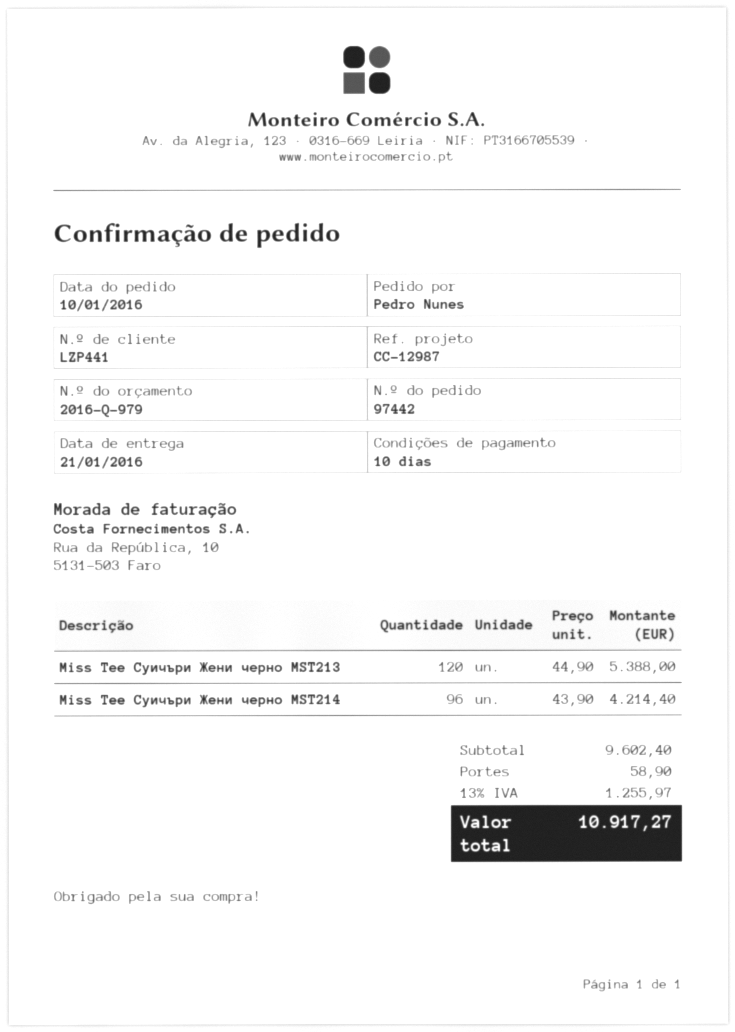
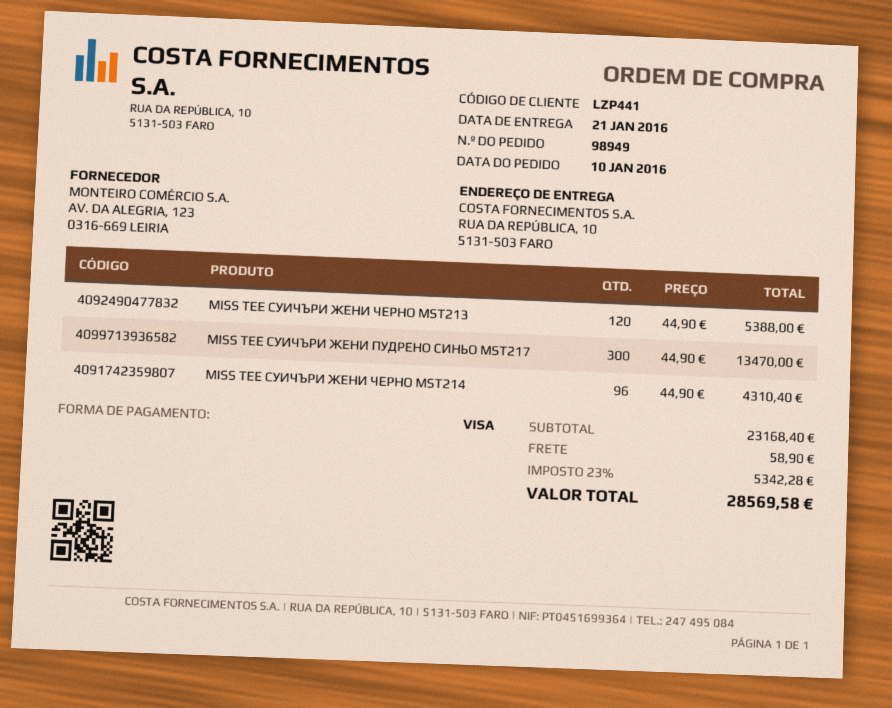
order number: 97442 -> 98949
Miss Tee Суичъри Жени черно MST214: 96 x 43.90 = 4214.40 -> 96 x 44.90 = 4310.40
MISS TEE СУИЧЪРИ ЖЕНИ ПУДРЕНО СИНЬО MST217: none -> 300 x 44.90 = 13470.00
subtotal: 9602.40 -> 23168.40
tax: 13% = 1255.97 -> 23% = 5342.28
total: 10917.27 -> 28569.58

------

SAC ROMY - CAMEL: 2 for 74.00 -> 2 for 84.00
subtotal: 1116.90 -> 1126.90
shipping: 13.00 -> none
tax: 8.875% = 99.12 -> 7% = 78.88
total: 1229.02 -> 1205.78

------

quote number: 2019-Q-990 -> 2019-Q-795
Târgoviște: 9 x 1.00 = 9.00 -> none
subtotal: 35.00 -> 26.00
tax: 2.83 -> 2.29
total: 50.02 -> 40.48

------

▶ **EXERCISE PROMPT**:
Would you please copy each line of the listing that contains the word "subtotal"?

▶ **OUTPUT OF THE EXERCISE**:
subtotal: 9602.40 -> 23168.40
subtotal: 1116.90 -> 1126.90
subtotal: 35.00 -> 26.00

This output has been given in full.